Nell’attuale contesto normativo dominato da pressanti esigenze di accelerazione delle procedure, nelle more dell’attivazione della famigerata Banca Dati Nazionale degli Operatori Economici, la valutazione dei requisiti in sede di gara per ciascun concorrente sulla base del DGUE (con apertura di frequenti subprocedimenti di soccorso istruttorio o di contraddittorio) dovrebbe lasciare il passo alla verifica solo in capo all’aggiudicatario, mettendo “a regime” e generalizzando l’istituto dell’inversione procedimentale (oggi ammessa solo nelle procedure ordinarie e solo fino al 31.12.2021 per le amministrazioni aggiudicatrici). Si potrebbe ritornare al principio dell’autodichiarazione “definitivamente” sostitutiva, prevedendo controlli a campione, ed efficaci sanzioni dissuasive in caso di dichiarazioni false o mendaci.

Su questo e altri aspetti di criticità le future nuove direttive eurounitarie, che probabilmente vedranno la luce nel 2024, se sarà rispettata l’oramai consolidata cadenza decennale, potrebbero introdurre elementi di innovazione, maggiore efficienza, certezza e accelerazione delle procedure di gara.

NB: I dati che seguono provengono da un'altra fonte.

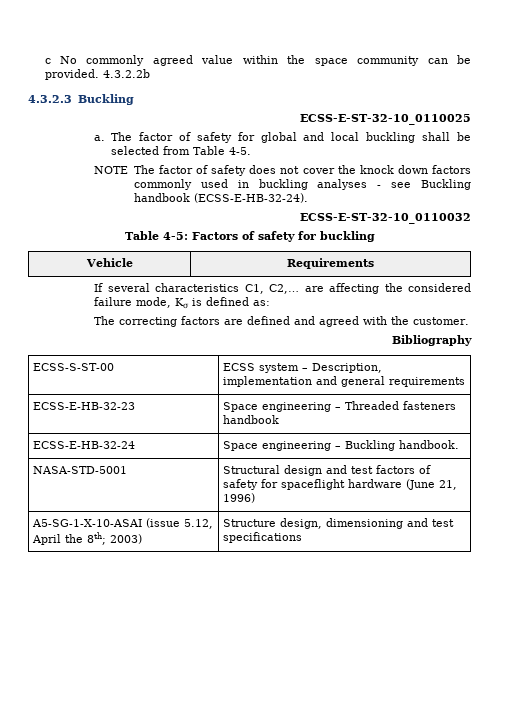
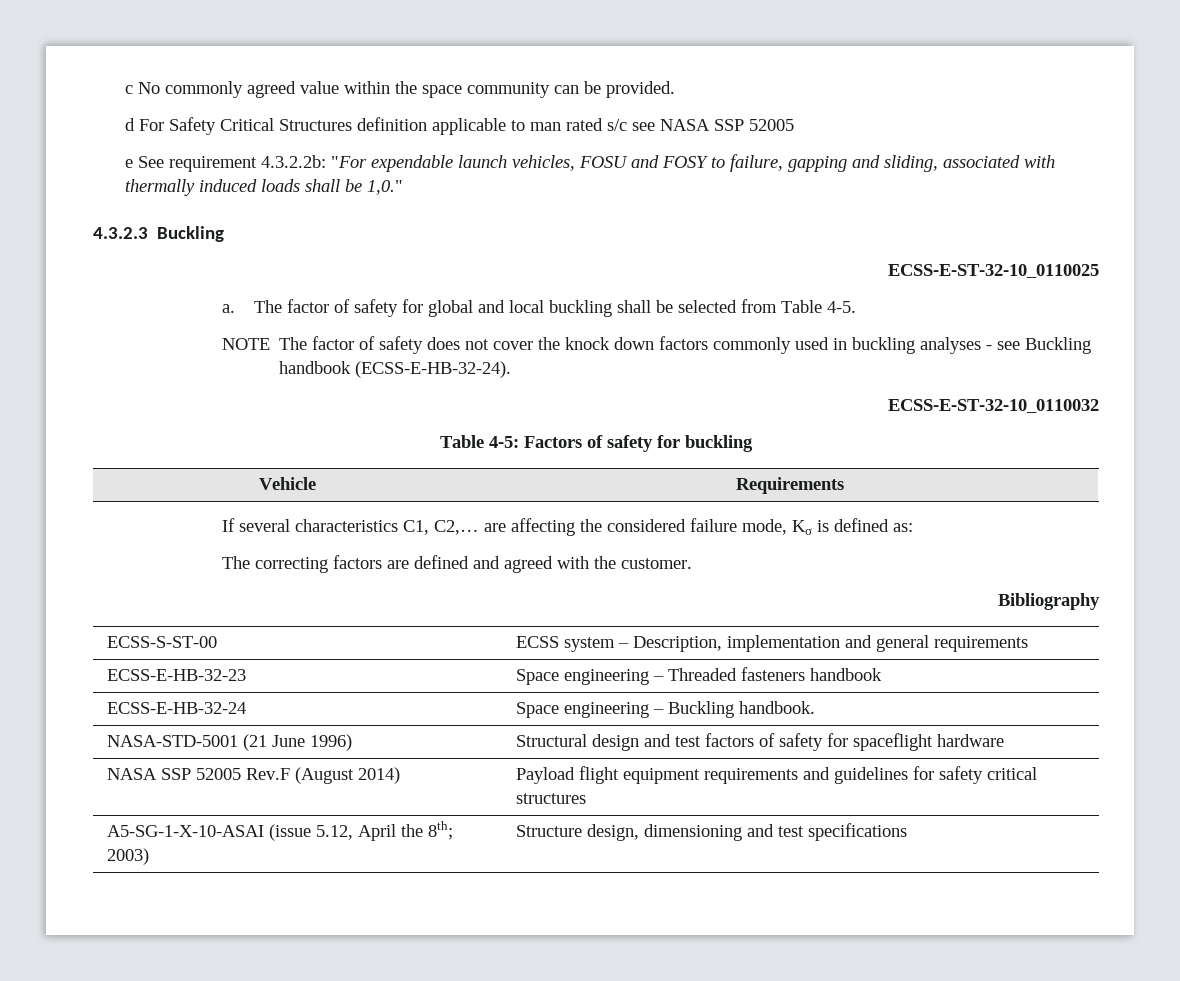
- c No commonly agreed value within the space community can be provided. 4.3.2.2b
+ c No commonly agreed value within the space community can be provided.
+ d For Safety Critical Structures definition applicable to man rated s/c see NASA SSP 52005
+ e See requirement 4.3.2.2b: "For expendable launch vehicles, FOSU and FOSY to failure, gapping and sliding, associated with thermally induced loads shall be 1,0."
- NASA-STD-5001 | Structural design and test factors of safety for spaceflight hardware (June 21, 1996)
+ NASA-STD-5001 (21 June 1996) | Structural design and test factors of safety for spaceflight hardware
+ NASA SSP 52005 Rev.F (August 2014) | Payload flight equipment requirements and guidelines for safety critical structures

Su altro versante, la questione del subappalto deve essere certamente tra le priorità nell’agenda del legislatore, anche alla luce di una imbarazzante giurisprudenza interna apertamente contraddittoria:  “L’art. 105 del D.Lgs. 18 aprile 2016, n. 50, che pone limiti al subappalto deve essere disapplicata in quanto incompatibile con l’ordinamento euro-unitario” (Consiglio di Stato, sez. V, 17 dicembre 2020, n. 8101); “Per gli appalti sotto-soglia non valgono i principi recentemente affermati dalla Corte di Giustizia dell’UE sull’illegittimità dei limiti prefissati dal Codice dei contratti alla quota di lavori subappaltabile, tornando applicabile la disciplina italiana che impone un tetto massimo della suddetta quota, pari al 30% dei lavori (elevato al 40% fino al 30 giugno 2021” (TAR Lazio, Roma sez. III ter, 8/2/2021 n. 1575). Attendiamo con trepidazione l’annunciata legge europea 2019-2020 che dovrebbe porre mano all’art. 105 del Codice e risolvere il contrasto tra l’ottimistica visione eurounitaria sul subappalto, e quella interna, assai più cupa, restrittiva e pervasa da preoccupazioni antimafia.

E che ne sarà del “Regolamento attuativo del Codice” ?  L’ultima bozza resa nota dell’imponente provvedimento (314 articoli) è quella del luglio 2020. E’ scontato che il Regolamento non potrà entrare in vigore durante il periodo transitorio introdotto dal DL 76/2020, pena la sovrapposizione di due regimi non coordinati e polarizzati verso valori eterogenei. Nello scenario dell’”opzione zero” il Regolamento non dovrebbe forse nemmeno vedere la luce, in quanto elemento di ulteriore appesantimento normativo in un quadro dove dovrebbero operare solo le direttive UE e interventi minimalistici per il sotto-soglia.

E’ più probabile che il nuovo Governo metta mano ad un ulteriore intervento di “semplificazione” ed ottimizzazione del comparto degli appalti pubblici,  tentando l’ennesima quadratura tra efficienza-legalità-concorrenza-accelerazione-trasparenza-prevenzione-aspetti sociali e ambientali-digitalizzazione, ecc.

Come ha osservato il Tar Piemonte in una delle prime sentenze sul DL Semplificazioni: “… l’intero obiettivo della disciplina è quello di semplificare l’andamento delle gare (obiettivo al cui raggiungimento, per incidens, non sembra funzionale, come reso evidente dal presente giudizio, il continuo e disallineato mutare della disciplina, con reiterata modifica dei valori di riferimento e delle tipologie di procedura, che inevitabilmente ingenera come più immediato effetto il disorientamento tanto delle stazioni appaltanti che degli operatori)” (TAR Piemonte, sez. I, 17 novembre 2020, n. 736).

L’auspicio è che il nuovo esecutivo possa introdurre misure non affrettate nè mal formulate, ma  tecnicamente e qualitativamente ben strutturate,  coerenti con l’annunciato ambizioso obiettivo del “buon funzionamento del settore pubblico”, e nella consapevolezza della natura strategica degli appalti pubblici nell’attuale contesto della drammatica perdurante fase emergenziale.